Rights group: Witness protection law no more than ‘ink on paper’
Former Prime Minister Hazem al-Beblawi

The new Witness Protection Law lacks the necessary criteria to provide real protection to the witnesses and whistle blowers who help put criminals and corrupt officials behind bars, human rights defenders said on Thursday.

Interim Prime Minister Hazem al-Beblawi’s Cabinet passed the law on Wednesday, saying the bill would protect litigators, witnesses and experts working on legal cases from intimidation or harm. The law would also guarantee restitution to people harmed for assisting the prosecution in such cases, according to the Cabinet.

The Egyptian Initiative for Personal Rights (EIPR) issued a statement on Thursday claiming that the bill was almost identical to one that was proposed by the 2011 Parliament, which also did not offer enough protection to witnesses, the group asserted.

An adequate mechanism to protect witnesses is seen as essential to proceed in several ongoing corruption cases against figures from former President Hosni Mubarak’s regime. Many Mubarak-era men were acquitted from corruption charges due to the lack of evidence and witnesses.

EIPR was unable to obtain the official text of the law, and based its analysis on the draft published by several media outlets.

However, the new law does have one major improvement, EIPR said. Witnesses receiving protection would no longer be sentenced to prison if they were found to be lying, a sentence that had been stipulated in the 2011 bill.

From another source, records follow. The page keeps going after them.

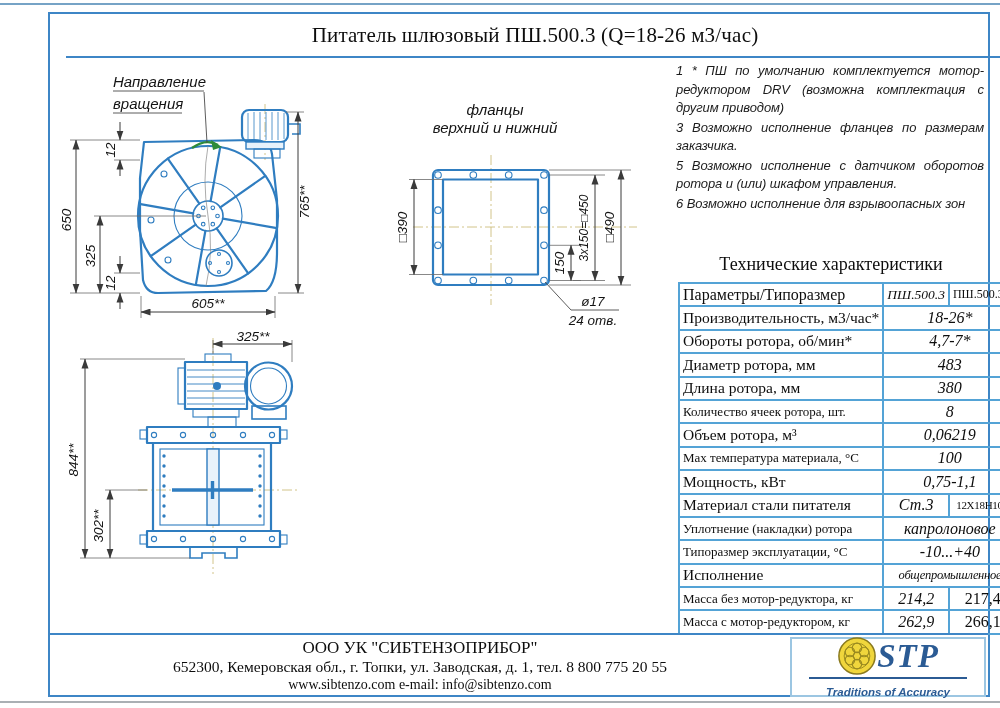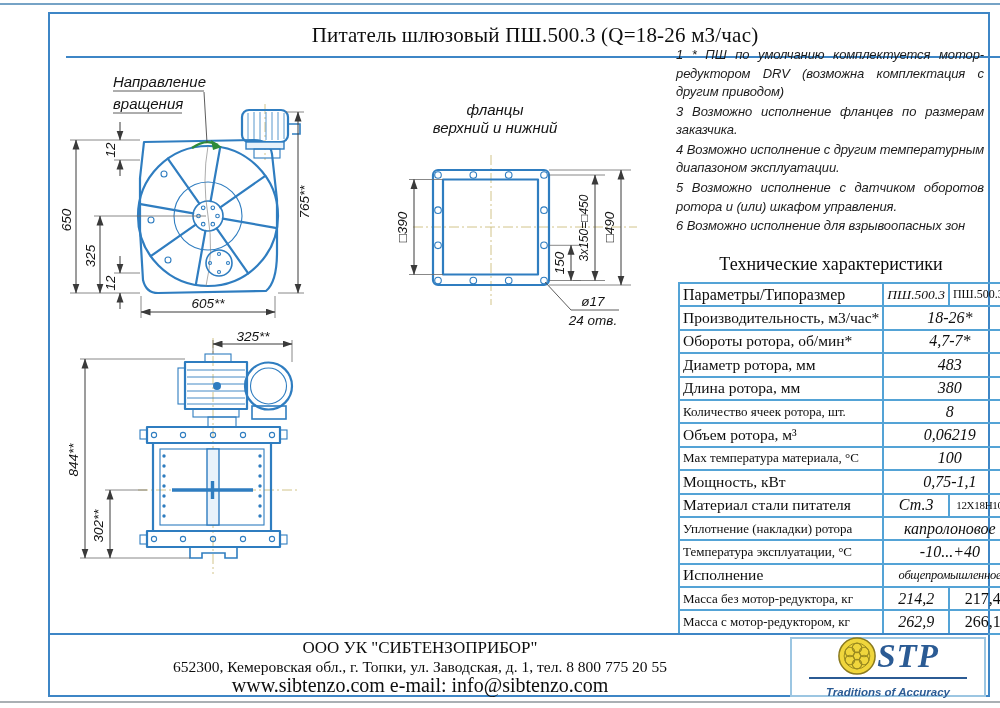--- a/index.html
+++ b/index.html
@@ -16,7 +16,7 @@
   #title-bar .t{font-size:21px;color:#0d0d0d;letter-spacing:.2px;}
 
   
-  #notes{left:626px;top:32px;width:308px;color:#1c1c1c;
+  #notes{left:626px;top:48px;width:308px;color:#1c1c1c;
          font:italic 13px/1.43 "Liberation Sans",sans-serif;letter-spacing:-.1px;}
   #notes p{margin:0 0 1px 0;text-align:justify;}
 

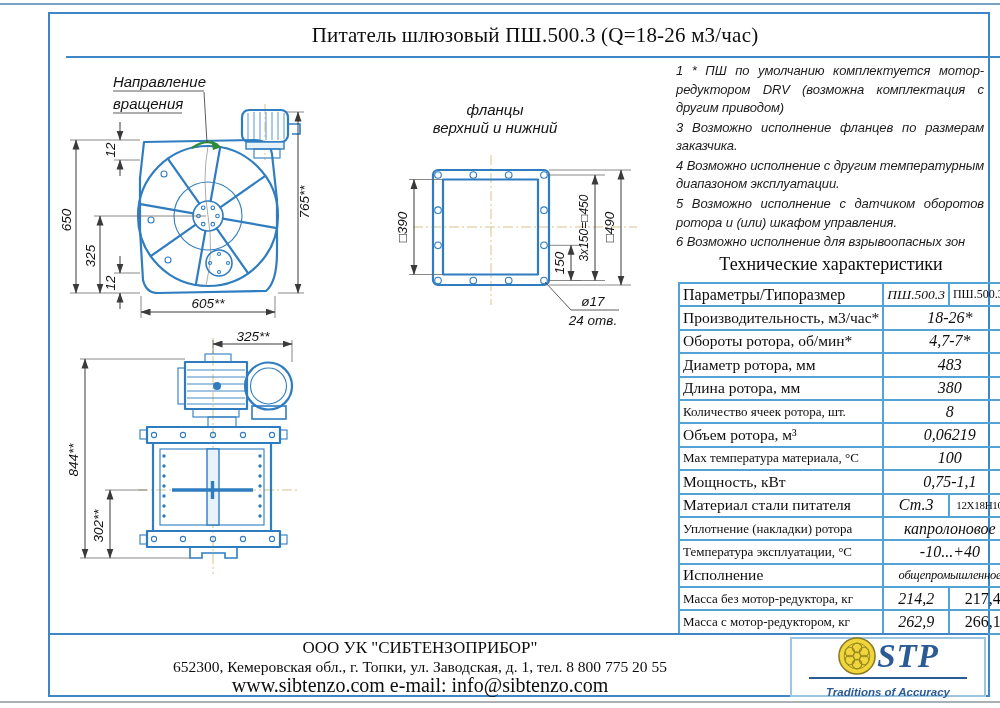--- a/index.html
+++ b/index.html
@@ -329,7 +329,6 @@
     <div id="notes" class="abs">
       <p>1 * ПШ по умолчанию комплектуется мотор-редуктором DRV (возможна комплектация с другим приводом)</p>
       <p>3 Возможно исполнение фланцев по размерам заказчика.</p>
-      <p>4 Возможно исполнение с другим температурным диапазоном эксплуатации.</p>
       <p>5 Возможно исполнение с датчиком оборотов ротора и (или) шкафом управления.</p>
       <p>6 Возможно исполнение для взрывоопасных зон</p>
     </div>

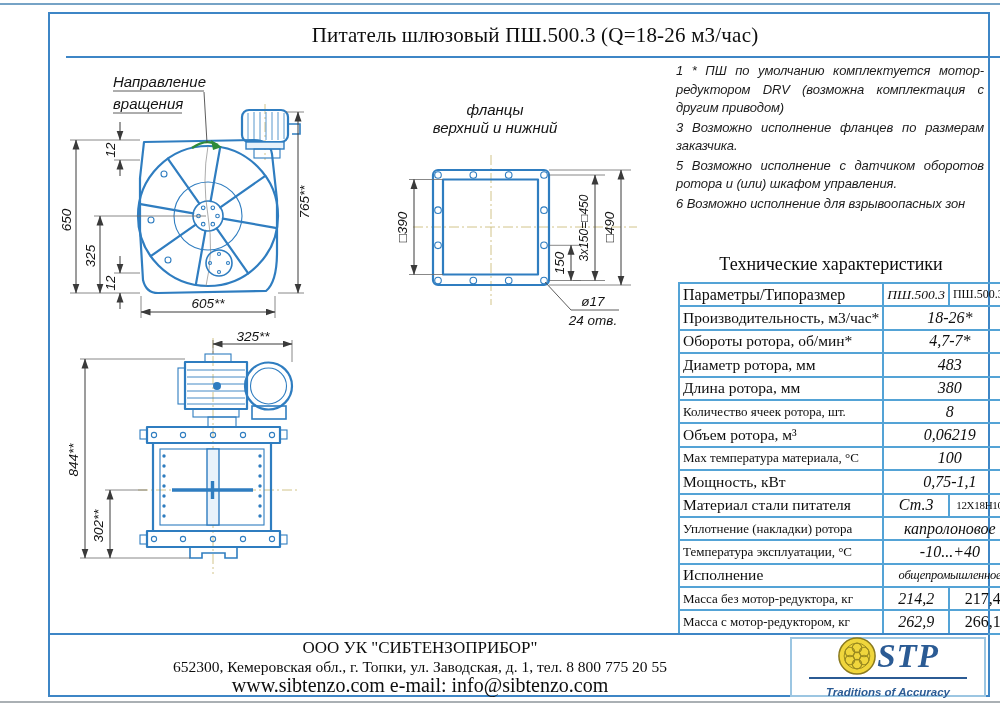--- a/index.html
+++ b/index.html
@@ -384,7 +384,7 @@
         <td class="c1" colspan="2">капролоновое</td>
       </tr>
       <tr>
-        <td class="c0 sm">Температура эксплуатации, °С</td>
+        <td class="c0 sm">Типоразмер эксплуатации, °С</td>
         <td class="c1" colspan="2">-10...+40</td>
       </tr>
       <tr>

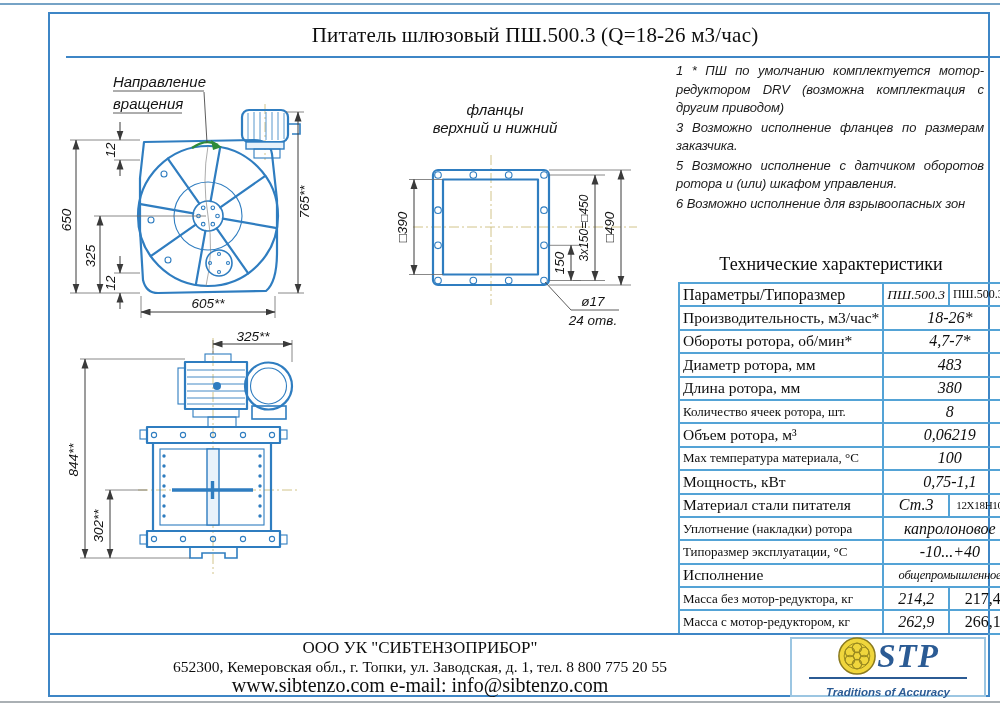--- a/index.html
+++ b/index.html
@@ -40,7 +40,7 @@
   #footer-text{left:0;top:3px;width:740px;text-align:center;color:#0d0d0d;}
   #footer-text .l1{font-size:17px;line-height:19px;}
   #footer-text .l2{font-size:15.5px;line-height:19px;}
-  #footer-text .l3{font-size:20px;line-height:18px;}
+  #footer-text .l3{font-size:14px;line-height:18px;}
   #logo-box{right:2px;top:2px;width:192px;height:56px;border:2px solid #9cc6e2;
             display:flex;align-items:center;justify-content:center;}
   #logo-inner{display:flex;flex-direction:column;align-items:center;}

The rights group also reproached the decision to affiliate the witness protection program with the Ministry of Interior (MOI), and demanded that the judiciary oversee the program instead in order to guarantee its independence.

As the MOI is implicated in cases of torture, placing the protection program under its jurisdiction could endanger the witnesses, EIPR warned.

EIPR also suggested widening the scope of the law’s benefactors to include prosecutors, families of witnesses and other groups that could also need protection.

But without a clear action plan to put the law into practice, it may never amount to more than ink and paper, and would then fail to inspire the confidence to induce witnesses to come forward, EIPR’s statement concluded.